O amor nos tempos de quarentena
Testemunho de Ana I. Azevedo, investigadora: “Para quantos de nós o distanciamento social não é sinónimo de isolamento social?”
Nestes 45 dias, sozinha, já me cansei do Teletrabalho, da Telescola, do Telejornal, do Telemóvel, da Televisão e de outros Telecoisos que nem me lembro. Mas em nenhuma altura consegui ainda obter o Tele Amor. Ou Tele Sexo, já agora! Será que a maioria de nós já se esqueceu disso, habituados a viver sozinhos, sem contacto com outros seres humanos neste momento e sem podermos alimentar as relações sociais, o romance e a intimidade?
São 9h da manhã, acordo sozinha porque a gata ainda não conta como pessoa. Decido fazer o meu pequeno-almoço e logo aí me lembro de como isto costumava ser muito mais divertido quando havia um homem com quem partilhar as refeições. E a cama, já agora!
Fui apanhada no meio de uma pandemia, logo depois de ter tido um bom primeiro encontro com um chef de cozinha que conheci numa app. Tínhamos jantar marcado no sábado, que veio a ser o primeiro sábado de quarentena, ainda antes do Estado de Emergência ter sido declarado, e ao qual obviamente não fui! Com alguma pena minha, confesso... Mas, sejamos honestos, a coisa ainda não valia assim tanto a pena para arriscar apanhar coronavírus no segundo date!
Hoje penso se não valeria a pena ter ido, que isto de estar sozinha em casa tem dias verdadeiramente difíceis, mais ainda se forem pessoas de abraços como eu! Numa altura em que 23,1 % dos portugueses vive sozinho e a percentagem de famílias unipessoais tem vindo aumentar pergunto-me: para quantos de nós o distanciamento social não é sinónimo de isolamento social?
Passo o dia a ver séries na Netflix, pratico ioga e meditação, leio mais um capítulo de um livro sobre relações amorosas e pelo meio cozinho apenas para um. Por mais anos que viva sozinha, e já lá vão 20, nunca consegui cozinhar só para um! Quem me conhece sabe que luto muito contra o estigma social do mundo estar formatado a dois e as famílias serem sempre constituídas por dois adultos e uma criança, facto que pode ser facilmente comprovado nos preços dos hotéis, nos menus em promoção nos restaurantes ou nos serviços de entrega, nos bilhetes família do cinema e nas pipocas ou nas entradas com desconto nos museus!
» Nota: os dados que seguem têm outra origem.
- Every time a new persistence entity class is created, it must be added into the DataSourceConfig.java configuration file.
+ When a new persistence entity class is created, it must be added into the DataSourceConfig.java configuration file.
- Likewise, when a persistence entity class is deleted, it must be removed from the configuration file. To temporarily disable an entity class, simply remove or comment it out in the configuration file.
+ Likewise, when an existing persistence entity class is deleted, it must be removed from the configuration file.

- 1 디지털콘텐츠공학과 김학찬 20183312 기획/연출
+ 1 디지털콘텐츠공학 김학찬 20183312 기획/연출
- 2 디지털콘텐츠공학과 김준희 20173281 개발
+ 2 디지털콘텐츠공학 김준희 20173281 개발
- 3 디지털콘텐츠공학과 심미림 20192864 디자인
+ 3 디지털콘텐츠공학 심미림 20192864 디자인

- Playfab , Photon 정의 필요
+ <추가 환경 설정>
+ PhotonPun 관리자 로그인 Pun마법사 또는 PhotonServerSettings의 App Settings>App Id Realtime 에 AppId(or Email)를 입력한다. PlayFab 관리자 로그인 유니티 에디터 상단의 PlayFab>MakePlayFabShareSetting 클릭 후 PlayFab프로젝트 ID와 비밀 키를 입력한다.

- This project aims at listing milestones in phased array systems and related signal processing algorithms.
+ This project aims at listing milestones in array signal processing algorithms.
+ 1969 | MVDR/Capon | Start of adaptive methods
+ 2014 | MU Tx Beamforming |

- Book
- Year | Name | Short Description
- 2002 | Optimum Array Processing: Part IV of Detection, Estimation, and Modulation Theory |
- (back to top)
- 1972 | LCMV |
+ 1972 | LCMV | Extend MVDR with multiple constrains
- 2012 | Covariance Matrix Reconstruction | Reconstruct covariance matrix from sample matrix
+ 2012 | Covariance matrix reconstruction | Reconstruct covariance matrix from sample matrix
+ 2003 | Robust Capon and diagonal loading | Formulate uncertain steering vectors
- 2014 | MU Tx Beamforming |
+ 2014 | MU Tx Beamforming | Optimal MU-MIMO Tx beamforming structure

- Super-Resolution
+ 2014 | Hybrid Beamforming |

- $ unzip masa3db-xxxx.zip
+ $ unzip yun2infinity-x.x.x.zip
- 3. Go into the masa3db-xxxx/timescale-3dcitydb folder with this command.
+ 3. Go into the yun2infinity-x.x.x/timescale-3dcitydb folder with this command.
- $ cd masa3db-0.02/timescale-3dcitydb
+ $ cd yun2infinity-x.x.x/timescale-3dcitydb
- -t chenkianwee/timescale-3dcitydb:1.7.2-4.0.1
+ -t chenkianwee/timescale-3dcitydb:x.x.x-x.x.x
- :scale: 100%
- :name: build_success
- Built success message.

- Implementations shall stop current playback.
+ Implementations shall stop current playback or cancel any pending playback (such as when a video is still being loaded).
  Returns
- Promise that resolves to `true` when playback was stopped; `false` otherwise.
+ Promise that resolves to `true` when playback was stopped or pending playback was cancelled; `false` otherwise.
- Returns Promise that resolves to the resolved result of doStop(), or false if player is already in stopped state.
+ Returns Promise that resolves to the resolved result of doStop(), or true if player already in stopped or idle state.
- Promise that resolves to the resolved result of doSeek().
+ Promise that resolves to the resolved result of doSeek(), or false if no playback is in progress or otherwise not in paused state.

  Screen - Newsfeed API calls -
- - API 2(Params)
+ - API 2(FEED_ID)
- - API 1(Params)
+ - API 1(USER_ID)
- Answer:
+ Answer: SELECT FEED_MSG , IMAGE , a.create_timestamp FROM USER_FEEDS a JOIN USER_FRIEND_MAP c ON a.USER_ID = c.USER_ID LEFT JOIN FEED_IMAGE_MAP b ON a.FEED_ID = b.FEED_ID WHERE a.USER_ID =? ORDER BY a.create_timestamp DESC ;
Viver sozinho/a foi uma emancipação que só o capitalismo nos permitiu e parece ser cada vez mais um luxo que só subsiste com ele. E ainda que a solidão seja um dos factores mais prejudiciais ao sistema imunitário, a verdade é que estar sozinho é bem diferente de estar só! Mas se até aqui nunca me senti só, a verdade é que nestes mais de 4o dias de confinamento já me passou muitas vezes pela cabeça se é realmente este o futuro que quero e como terei de aprender a lidar com os efeitos secundários de longo prazo, agora que os amigos até podem continuar sempre lá disponíveis para mim, mas já não estão à distância de um abraço!
Passei o dia sozinha e no final da tarde, assim numa espécie de happy hour romântica decido que é hora de dar uma oportunidade a essa app de online dating com uma chama, que se deve ter inspirado em Camões e no seu fogo que arde sem se ver, e encontro uma funcionalidade desbloqueada que me permite decidir onde quero estar. Decido dar uma oportunidade aos (deuses) Gregos e dou por mim a encontrar um homem com quem gostei de conversar. Mas se dantes já seria difícil passar das palavras ao encontro, agora com os aeroportos fechados a ideia assemelha-se a uma Missão Impossível!
O Amor nos tempos da quarentena tornou-se literalmente numa tarefa que nem o melhor dos soldados seria capaz de executar! Mais do que uma guerra contra o vírus esta é uma guerra contra a falta de Amor!